Ethical and Political Issues on the Electronic
Frontier
We find ourselves today in the midst of a sweeping cultural transformation,
fueled in large part by breathtaking developments in electronic digital
communications media. The new electronic media offer new ways for people
to deal with each other at the most basic levels of human interaction, and
hence they offer ethical and political threats and opportunities that even
the most imaginative science fiction writer can barely keep up with. With
regard to the writing and reading of texts, hypertext promises (or threatens?)
to change all the ground-rules of print culture. As I have observed elsewhere:
Hypertext challenges presuppositions of print culture such as:
(1) authors can be distinguished from readers; (2) a text is the property
of its author; (3) a text is (or should be) fixed, unchanging, unified and
coherent; (4) a text should speak with a single, clear voice; (5) a text
has a beginning and an ending, margins, an inside and an outside; (6) the
center of a text, of a group of texts, or of anything else, is fixed, stable,
and single; (7) a text is (or should be) clearly organized in a linear,
hierarchical structure; (8) generally speaking, an author writes by himself,
and a reader reads by himself; (9) the act of writing or reading is (or
should be) ethically and politically neutral. (Fowler,
1994)
Hypertext undermines these assumptions, forcefully raising ethical and political
questions left and right. The situation is in such flux, and the scope of
this paper already too wide, to allow me to do more here than list some
of the most striking areas of ethical and political concern on the electronic
frontier./12/
(1) The inclination toward collaboration in cyberspace
The digital electronic media are networks connecting all who use them. Work
in an environment permeated by electronic media tilts inevitably toward
collaboration. Thus, labor in an electronic "information economy"
takes on a new, intensely social character (unheard of since, perhaps, the
days of primary oral cultures). The changing work habits of an electronic,
information culture are attracting serious study across our culture. All
segments of our culture now find themselves inextricably interconnected
in the new "network culture" (Zuboff;
Sproull and Kiesler).
(2) Creating and maintaining "virtual communities"
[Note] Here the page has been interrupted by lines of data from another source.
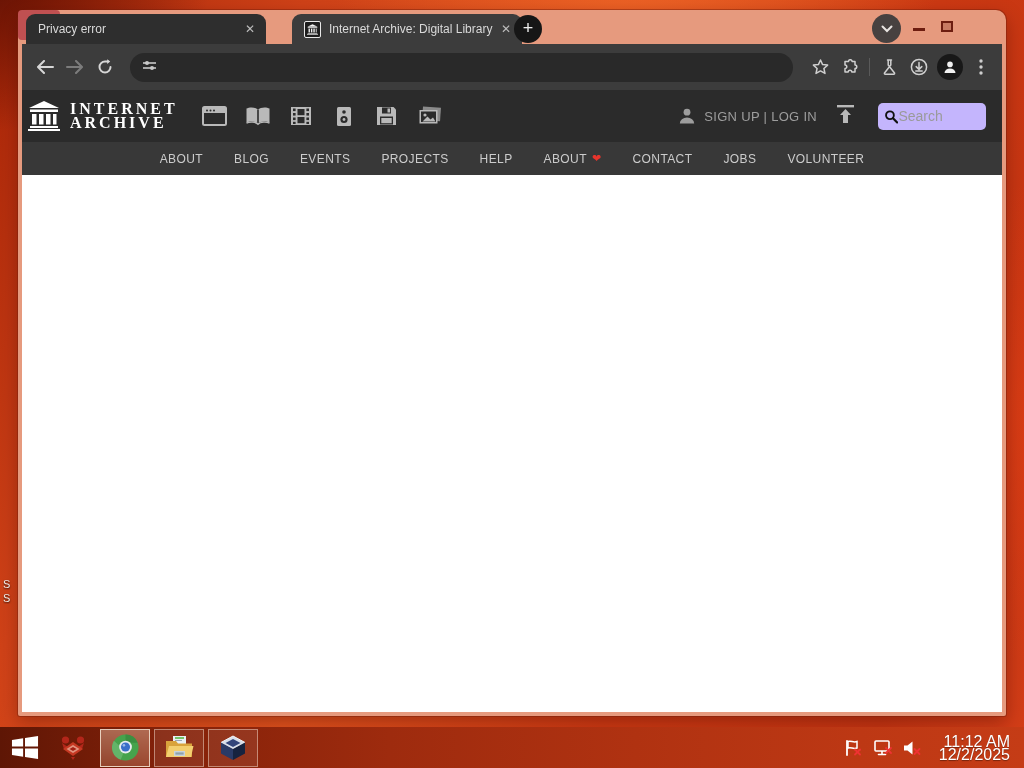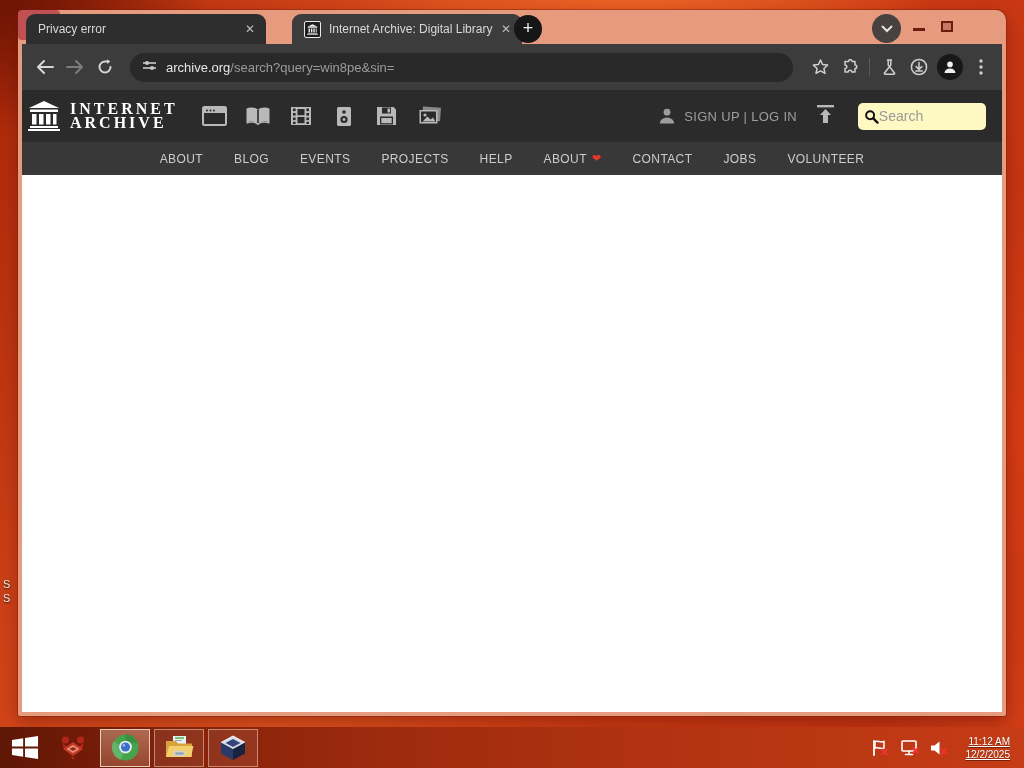"archive.org/search?query=win8pe&sin=" span { html: <span><span>archive.org</span><span>/search?query=win8pe&amp;sin=</span></span> -> none }
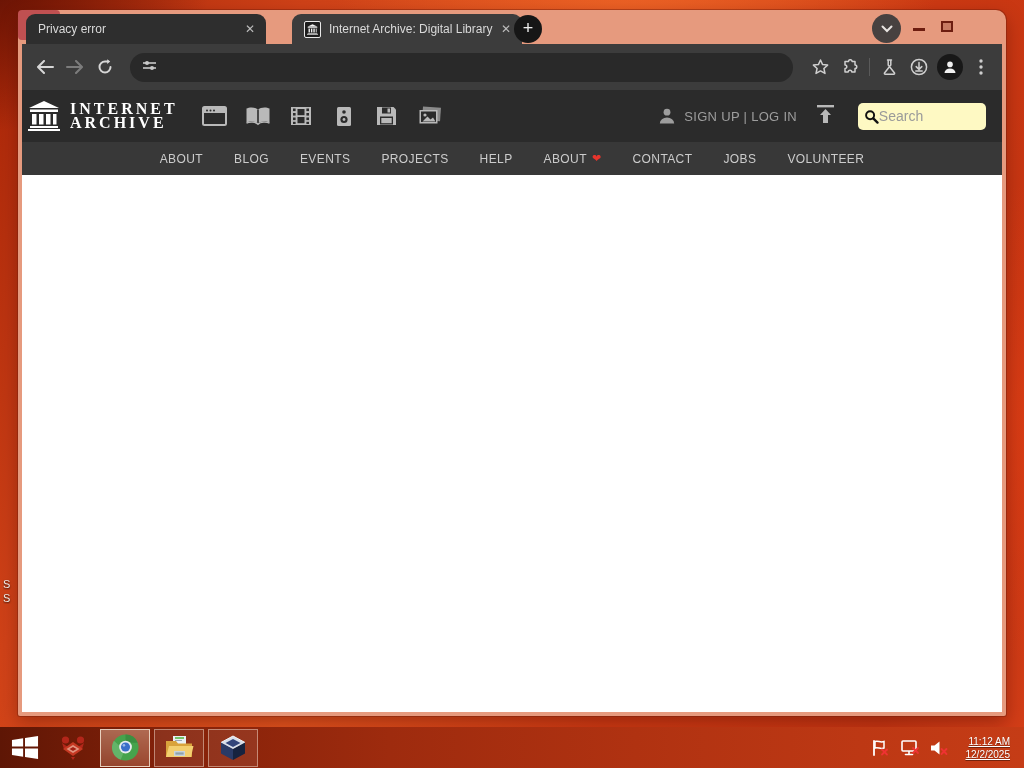"Search" #ia-search { background: #fef9c3 -> #c4b5fd; width: 128px -> 108px }
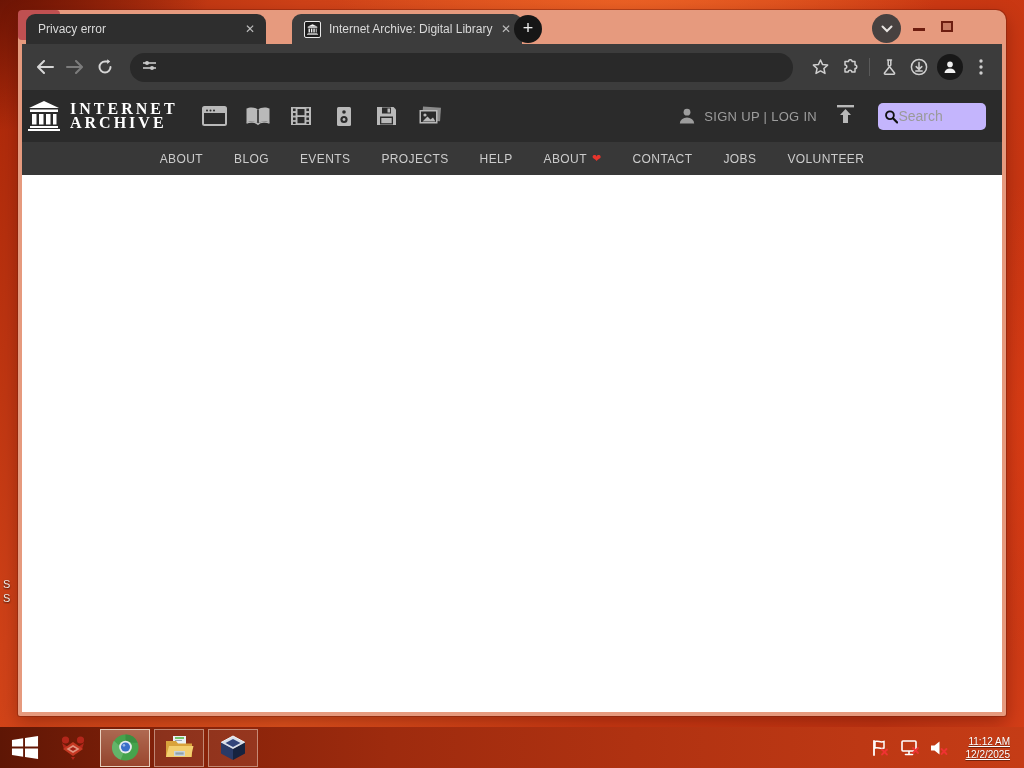"11:12 AM" #clock { font-size: 10px -> 16px; text-decoration: underline -> none }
As persons connect electronically, we witness a new kind of community taking
shape in the virtual reality of cyberspace. Excellent illustrations of this
phenomenon are provided in Howard
Rheingold's The Virtual Community, where he discuses his gratifying
experiences with the WELL, the "Whole Earth 'Lectronic Link."
In vast computer networks communities are being formed by people who share
passions, commitments, or just common interests, but who do not (necessarily)
share either a common physical place or a 'real' time of meeting. Who can
began to imagine the ethical and political ramifications of a shift in emphasis
from real to virtual time and space in the fostering of human communities?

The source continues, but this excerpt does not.